A bye-bye party, a hug, and adios amigo, just like that Meera and Jai decide their relationship of two years has run its course and off they go into the world in different directions deciding to stay friends.

Thats the beginning of the movie: Jai and Meera break-up without the drama. Enters Veer (Rishi Kapoor) playing an adorable, extroverted spirited coffee bar owner who befriends Jai because he sees a younger avatar of himself in Jai and soon Veer and Jai share perspectives of love. Veer’s extracts of his heady days in love at first sight in the sixties of Old Delhi to a woman he sees but has never spoken nor touched. And Jai’s two-year ex-romance with a woman he has practically lived with and voila, they map their beliefs in a narrative that is the backdrop of Love Aaj Kal.

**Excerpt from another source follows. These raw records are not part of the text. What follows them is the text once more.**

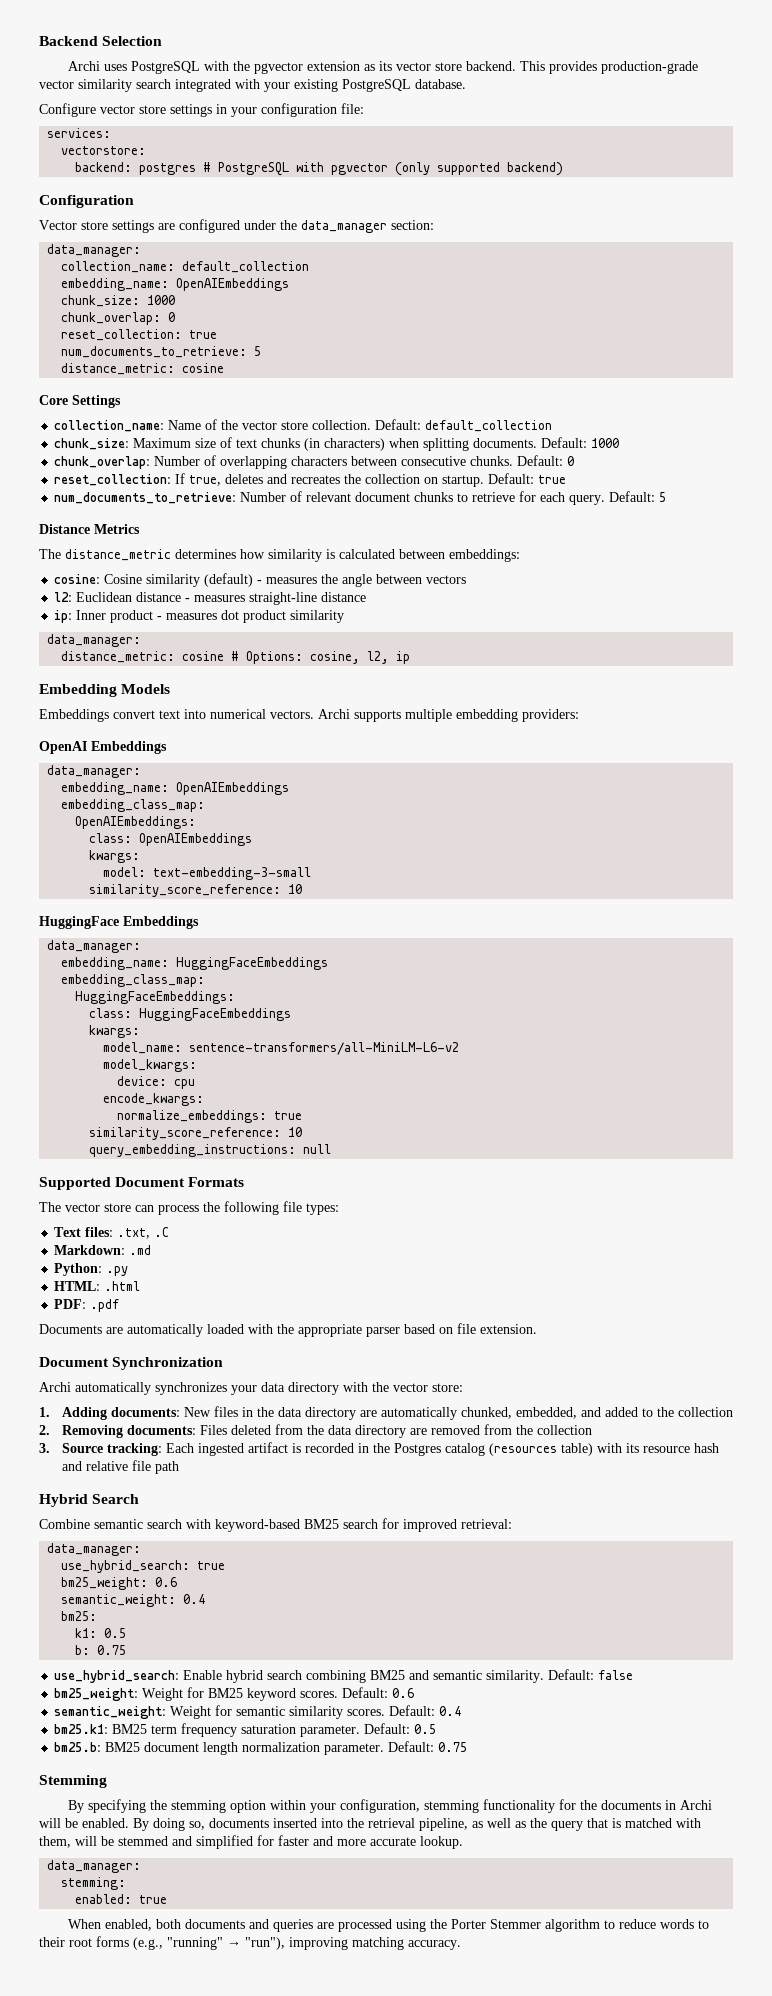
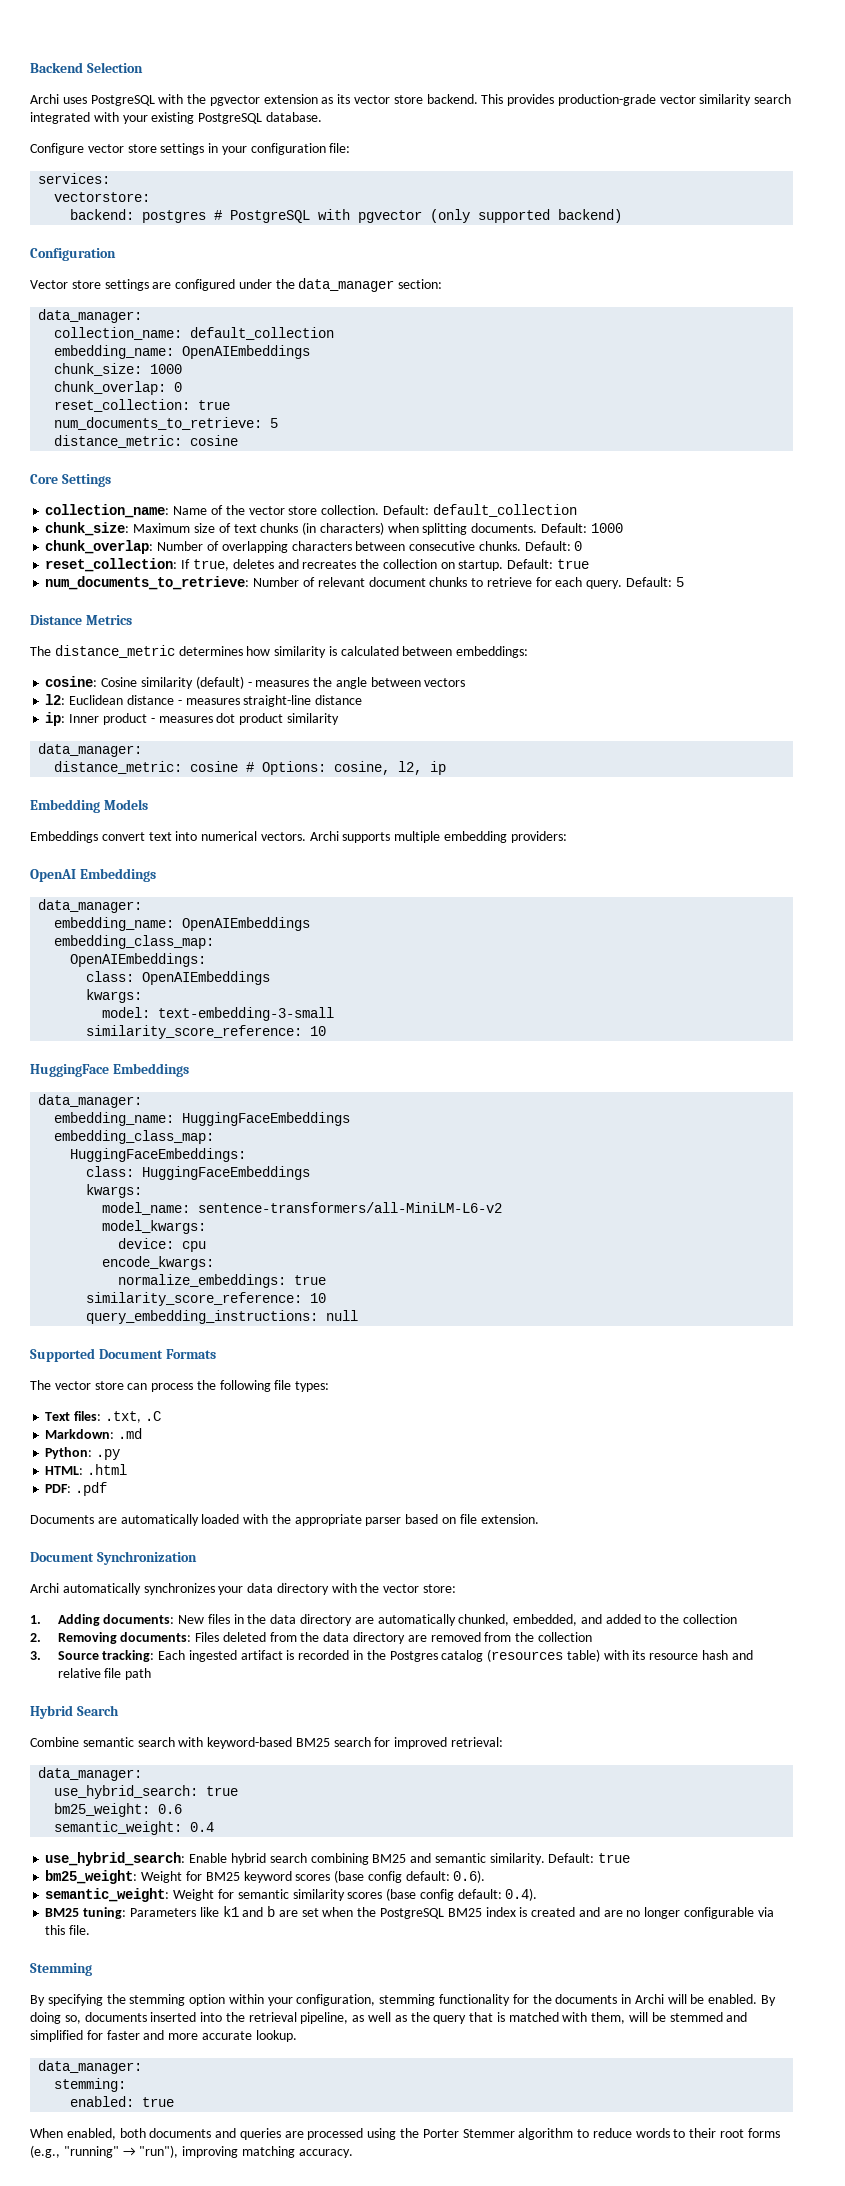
- bm25:
- k1: 0.5
- b: 0.75
- use_hybrid_search: Enable hybrid search combining BM25 and semantic similarity. Default: false
+ use_hybrid_search: Enable hybrid search combining BM25 and semantic similarity. Default: true
- bm25_weight: Weight for BM25 keyword scores. Default: 0.6
+ bm25_weight: Weight for BM25 keyword scores (base config default: 0.6).
- semantic_weight: Weight for semantic similarity scores. Default: 0.4
- bm25.k1: BM25 term frequency saturation parameter. Default: 0.5
- bm25.b: BM25 document length normalization parameter. Default: 0.75
+ semantic_weight: Weight for semantic similarity scores (base config default: 0.4).
+ BM25 tuning: Parameters like k1 and b are set when the PostgreSQL BM25 index is created and are no longer configurable via this file.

The direction is cute as Veer’s telling of story unfolds with Saif playing a younger Veer in the 1960s and then mapping it to what happened or is happening between Jai and Meera (who despite having broken up stay in touch and counsel each other in relationships with other people).

Will Jai realize what love means? Does Veer ever win his forbidden love in the lesser permissive times of history? All this unfolds as the plot of the movie goes between Veer’s story set in the 1960s and Jai’s in modern times.

Saif plays a competent hipster and a commitment phobic male reduced to a stereotype. We have met a Jai before, in real life and so often in cinema (he seems a cliche) and Saif plays the character true to the lines minus any complexity or dimension.

Deepika is just horribly rigid. Let’s just say Deepika can’t act because her dialogues, her presence, her dancing doesn’t fit the laid back Meera (my husband’s antics qualify him to be a thespian compared to Deepika’s coldness). Deepika suffers from model-made-only syndrome, she looks good but as soon as she opens her mouth the entire personality crashes. Deepika just can’t pull of an artist like Meera and as a result Meera’s personality never translates to the audience.

The script just doesn’t establish her character either. We just don’t know what Meera wants or the degree of her confusion. Does she want love or marriage or even Jai. Meera as a charcater is exists to give Jai a chance at realizing love on his own schedule.

Rishi Kapoor aaj aur kal is still the only lover boy if one is to judge by this movie. I mean even in a love story where his younger self in flashback is played by Saif he manages to steal the show. The Kapoor boy still has je ne sais quoi and his role is the only part of the story that evokes any trace of love in this story.

The script has it’s moments of fun and works to keep the narrative flowing.

The song sequences are forced even under Hindi movie norms they just irritate except possibly the track Chori Bazaar with its catchy composition and spontanteous apropos inclusion.

Overall the movie is okay. I was as ambivalent about the movie as the main characters are about being together. I frankly didn’t care if Jai and Meera made it to the altar or to Harrods for shopping.

If you have ever been in love, you know how incredibly free-falling and hard-hitting the experience. I have been in love, madly, crazily in that I will be 22-forever-kind-of-way and let me tell you love as a crush, unrequited, consummated, or otherwise has nothing to do with being practical.

My husband, always playing the devil’s advocate tried to make a case for modern love as depicted in this movie, his point being that modern love is practical laid-back since society has becomes more permissive, less judgmental. Hmmm, I don’t know if modern love is analogous to a stock transaction but if that’s the case, like Veer, I will constantly date myself when talking about love, old school.

Minus the soundtrack, high definition video, hipster hoods and homies, 12 years, two kids, there is still more chemistry and passion in my persistent state of mid-life than in Love Aaj Kal.